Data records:
BEGIN

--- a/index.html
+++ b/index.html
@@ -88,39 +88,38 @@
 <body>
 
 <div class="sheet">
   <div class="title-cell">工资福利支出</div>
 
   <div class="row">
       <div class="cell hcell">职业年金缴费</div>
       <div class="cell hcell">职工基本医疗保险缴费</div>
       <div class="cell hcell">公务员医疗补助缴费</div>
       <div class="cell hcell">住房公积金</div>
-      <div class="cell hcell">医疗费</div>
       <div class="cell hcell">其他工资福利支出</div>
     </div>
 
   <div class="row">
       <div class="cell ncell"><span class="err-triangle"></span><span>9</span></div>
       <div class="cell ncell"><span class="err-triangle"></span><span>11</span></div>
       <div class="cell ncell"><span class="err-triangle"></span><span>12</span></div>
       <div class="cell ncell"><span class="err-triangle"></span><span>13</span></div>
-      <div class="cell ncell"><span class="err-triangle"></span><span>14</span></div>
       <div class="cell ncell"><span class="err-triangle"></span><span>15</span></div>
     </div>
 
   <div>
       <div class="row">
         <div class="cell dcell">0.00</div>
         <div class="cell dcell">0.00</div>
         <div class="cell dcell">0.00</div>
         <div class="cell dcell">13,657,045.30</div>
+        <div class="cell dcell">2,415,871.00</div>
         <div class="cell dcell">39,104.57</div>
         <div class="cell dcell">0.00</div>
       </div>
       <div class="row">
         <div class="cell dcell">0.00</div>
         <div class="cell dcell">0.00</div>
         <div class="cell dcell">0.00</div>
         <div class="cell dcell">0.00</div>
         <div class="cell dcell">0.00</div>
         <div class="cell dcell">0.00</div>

END
BEGIN

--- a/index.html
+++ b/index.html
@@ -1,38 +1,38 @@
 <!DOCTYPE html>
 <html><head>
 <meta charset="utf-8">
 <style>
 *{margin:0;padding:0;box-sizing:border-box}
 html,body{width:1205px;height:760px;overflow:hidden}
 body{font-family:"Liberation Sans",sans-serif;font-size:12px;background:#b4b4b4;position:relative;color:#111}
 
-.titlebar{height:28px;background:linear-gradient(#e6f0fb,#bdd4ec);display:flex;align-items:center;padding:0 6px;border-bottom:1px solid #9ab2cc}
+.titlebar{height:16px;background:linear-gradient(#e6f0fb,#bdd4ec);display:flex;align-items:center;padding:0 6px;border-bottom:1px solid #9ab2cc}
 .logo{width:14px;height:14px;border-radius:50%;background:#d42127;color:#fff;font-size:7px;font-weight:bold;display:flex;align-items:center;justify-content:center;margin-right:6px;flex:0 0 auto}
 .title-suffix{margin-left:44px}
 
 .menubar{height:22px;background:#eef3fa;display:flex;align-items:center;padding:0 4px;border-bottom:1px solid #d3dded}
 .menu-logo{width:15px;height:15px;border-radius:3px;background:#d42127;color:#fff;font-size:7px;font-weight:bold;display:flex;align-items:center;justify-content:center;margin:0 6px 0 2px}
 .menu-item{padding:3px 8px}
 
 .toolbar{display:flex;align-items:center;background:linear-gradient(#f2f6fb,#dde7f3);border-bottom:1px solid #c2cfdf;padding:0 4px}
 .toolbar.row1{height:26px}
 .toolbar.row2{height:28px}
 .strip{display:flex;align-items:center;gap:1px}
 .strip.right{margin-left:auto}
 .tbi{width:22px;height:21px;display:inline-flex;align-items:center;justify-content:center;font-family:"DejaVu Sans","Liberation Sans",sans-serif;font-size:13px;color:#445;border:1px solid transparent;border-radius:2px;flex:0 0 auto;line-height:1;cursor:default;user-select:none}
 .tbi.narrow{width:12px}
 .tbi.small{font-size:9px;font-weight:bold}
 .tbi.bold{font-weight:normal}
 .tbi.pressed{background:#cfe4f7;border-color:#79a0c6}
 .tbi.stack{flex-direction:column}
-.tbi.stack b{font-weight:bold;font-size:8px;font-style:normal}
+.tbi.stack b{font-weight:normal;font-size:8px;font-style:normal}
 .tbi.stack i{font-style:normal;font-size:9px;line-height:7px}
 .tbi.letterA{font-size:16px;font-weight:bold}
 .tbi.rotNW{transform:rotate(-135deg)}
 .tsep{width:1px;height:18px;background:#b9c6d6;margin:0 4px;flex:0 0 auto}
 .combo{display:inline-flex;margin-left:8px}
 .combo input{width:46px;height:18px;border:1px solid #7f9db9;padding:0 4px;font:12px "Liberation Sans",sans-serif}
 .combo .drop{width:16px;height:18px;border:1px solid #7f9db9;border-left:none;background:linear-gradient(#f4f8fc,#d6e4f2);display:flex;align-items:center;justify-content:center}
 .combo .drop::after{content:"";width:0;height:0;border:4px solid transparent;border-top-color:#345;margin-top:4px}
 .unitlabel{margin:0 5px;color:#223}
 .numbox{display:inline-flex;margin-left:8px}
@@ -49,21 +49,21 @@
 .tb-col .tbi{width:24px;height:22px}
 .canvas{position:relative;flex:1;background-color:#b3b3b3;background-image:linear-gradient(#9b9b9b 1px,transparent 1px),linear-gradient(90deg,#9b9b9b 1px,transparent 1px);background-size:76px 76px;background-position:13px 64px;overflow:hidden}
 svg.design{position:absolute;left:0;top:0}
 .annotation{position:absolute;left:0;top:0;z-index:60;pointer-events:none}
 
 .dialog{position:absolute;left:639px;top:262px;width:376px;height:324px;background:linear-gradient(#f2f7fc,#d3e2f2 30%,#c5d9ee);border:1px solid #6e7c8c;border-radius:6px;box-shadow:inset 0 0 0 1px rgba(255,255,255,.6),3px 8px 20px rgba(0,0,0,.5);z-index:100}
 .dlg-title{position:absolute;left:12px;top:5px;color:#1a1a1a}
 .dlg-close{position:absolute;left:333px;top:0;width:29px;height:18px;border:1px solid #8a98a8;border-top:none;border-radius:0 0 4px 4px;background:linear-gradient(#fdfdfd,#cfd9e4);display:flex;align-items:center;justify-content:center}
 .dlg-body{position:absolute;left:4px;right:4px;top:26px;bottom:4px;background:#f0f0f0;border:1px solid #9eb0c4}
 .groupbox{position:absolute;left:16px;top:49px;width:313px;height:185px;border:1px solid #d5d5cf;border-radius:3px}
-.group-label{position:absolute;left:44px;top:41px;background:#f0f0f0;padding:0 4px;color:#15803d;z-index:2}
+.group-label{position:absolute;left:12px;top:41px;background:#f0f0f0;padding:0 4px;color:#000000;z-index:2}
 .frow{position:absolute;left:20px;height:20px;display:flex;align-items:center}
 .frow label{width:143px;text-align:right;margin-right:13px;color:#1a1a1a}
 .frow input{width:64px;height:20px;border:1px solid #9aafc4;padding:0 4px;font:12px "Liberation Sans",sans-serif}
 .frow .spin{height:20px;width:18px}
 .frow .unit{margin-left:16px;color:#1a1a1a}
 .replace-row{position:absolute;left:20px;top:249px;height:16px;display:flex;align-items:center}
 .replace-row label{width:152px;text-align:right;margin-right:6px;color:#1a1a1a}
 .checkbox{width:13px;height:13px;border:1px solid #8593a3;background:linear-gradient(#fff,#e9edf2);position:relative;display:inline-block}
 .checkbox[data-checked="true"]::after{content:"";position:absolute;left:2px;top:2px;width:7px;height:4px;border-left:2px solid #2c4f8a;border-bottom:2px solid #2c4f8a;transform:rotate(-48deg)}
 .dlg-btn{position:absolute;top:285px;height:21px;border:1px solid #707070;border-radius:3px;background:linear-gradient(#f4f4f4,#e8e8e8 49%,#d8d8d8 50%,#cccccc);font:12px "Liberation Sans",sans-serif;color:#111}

END
BEGIN

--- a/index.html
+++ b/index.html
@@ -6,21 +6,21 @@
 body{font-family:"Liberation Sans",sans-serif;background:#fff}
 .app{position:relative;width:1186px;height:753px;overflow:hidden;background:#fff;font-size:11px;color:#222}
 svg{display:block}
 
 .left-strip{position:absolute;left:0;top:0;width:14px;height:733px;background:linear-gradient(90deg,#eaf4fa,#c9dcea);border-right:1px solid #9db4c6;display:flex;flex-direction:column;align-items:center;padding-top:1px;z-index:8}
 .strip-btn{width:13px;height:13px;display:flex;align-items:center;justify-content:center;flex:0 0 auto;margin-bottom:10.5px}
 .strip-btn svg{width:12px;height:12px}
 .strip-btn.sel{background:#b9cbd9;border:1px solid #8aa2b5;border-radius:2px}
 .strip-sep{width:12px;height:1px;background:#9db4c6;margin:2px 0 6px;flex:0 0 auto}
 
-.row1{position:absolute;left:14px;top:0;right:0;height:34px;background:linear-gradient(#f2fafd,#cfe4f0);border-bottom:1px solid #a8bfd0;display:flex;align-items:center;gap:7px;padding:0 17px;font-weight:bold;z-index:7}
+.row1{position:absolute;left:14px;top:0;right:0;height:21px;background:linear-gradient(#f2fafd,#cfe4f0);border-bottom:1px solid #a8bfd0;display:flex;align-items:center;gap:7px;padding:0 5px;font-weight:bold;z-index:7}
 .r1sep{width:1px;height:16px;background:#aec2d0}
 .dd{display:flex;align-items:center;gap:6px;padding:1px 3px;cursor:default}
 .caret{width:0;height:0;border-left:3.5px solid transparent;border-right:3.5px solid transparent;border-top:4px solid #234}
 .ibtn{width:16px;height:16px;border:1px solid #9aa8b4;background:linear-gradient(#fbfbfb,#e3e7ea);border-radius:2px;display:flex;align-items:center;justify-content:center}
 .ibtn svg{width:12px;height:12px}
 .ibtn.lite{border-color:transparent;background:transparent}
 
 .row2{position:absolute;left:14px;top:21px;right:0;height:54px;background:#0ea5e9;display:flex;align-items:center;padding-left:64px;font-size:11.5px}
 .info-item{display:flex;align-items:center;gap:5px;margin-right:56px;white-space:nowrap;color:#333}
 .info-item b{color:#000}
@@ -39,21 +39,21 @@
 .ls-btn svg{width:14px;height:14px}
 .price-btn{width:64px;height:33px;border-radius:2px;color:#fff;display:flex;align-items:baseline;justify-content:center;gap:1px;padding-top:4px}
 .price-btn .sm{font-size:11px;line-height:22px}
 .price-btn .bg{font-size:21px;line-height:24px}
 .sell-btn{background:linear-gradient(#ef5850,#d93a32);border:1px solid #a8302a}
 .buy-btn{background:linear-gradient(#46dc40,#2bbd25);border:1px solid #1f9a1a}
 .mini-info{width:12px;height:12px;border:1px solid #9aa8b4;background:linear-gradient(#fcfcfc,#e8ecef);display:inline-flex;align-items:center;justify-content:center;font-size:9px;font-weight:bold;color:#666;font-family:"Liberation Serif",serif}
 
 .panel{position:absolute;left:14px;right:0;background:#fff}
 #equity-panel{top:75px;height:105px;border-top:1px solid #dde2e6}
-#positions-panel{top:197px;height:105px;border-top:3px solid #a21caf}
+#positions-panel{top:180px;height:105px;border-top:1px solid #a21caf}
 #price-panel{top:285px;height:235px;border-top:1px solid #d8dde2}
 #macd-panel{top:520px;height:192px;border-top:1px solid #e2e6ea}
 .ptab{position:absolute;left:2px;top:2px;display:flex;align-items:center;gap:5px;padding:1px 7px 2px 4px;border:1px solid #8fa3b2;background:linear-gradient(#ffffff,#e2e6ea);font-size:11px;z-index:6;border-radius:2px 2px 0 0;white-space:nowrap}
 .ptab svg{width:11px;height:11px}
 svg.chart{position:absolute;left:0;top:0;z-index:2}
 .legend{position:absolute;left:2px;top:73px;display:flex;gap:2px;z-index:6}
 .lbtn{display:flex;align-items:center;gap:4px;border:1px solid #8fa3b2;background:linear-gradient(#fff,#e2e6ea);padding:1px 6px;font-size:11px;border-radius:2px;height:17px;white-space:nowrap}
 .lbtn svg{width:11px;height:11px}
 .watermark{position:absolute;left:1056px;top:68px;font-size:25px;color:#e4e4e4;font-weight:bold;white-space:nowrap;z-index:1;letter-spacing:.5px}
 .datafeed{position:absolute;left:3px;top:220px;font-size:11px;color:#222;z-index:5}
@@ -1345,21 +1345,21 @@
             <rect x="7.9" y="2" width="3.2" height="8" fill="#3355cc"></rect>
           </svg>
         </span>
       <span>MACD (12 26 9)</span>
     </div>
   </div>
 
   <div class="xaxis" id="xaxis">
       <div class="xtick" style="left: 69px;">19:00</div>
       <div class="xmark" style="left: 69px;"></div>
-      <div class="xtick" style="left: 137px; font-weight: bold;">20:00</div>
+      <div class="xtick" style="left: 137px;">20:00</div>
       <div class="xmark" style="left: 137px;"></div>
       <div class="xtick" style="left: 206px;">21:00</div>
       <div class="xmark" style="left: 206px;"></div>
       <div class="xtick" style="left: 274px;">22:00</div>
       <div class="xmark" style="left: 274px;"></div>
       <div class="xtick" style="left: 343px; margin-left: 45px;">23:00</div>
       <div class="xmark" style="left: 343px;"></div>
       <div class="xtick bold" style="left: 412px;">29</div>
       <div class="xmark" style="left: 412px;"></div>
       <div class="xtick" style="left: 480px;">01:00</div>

END

Count every line in the preceding entries where the string "body" appears, then state only the total.

§ Result below: 5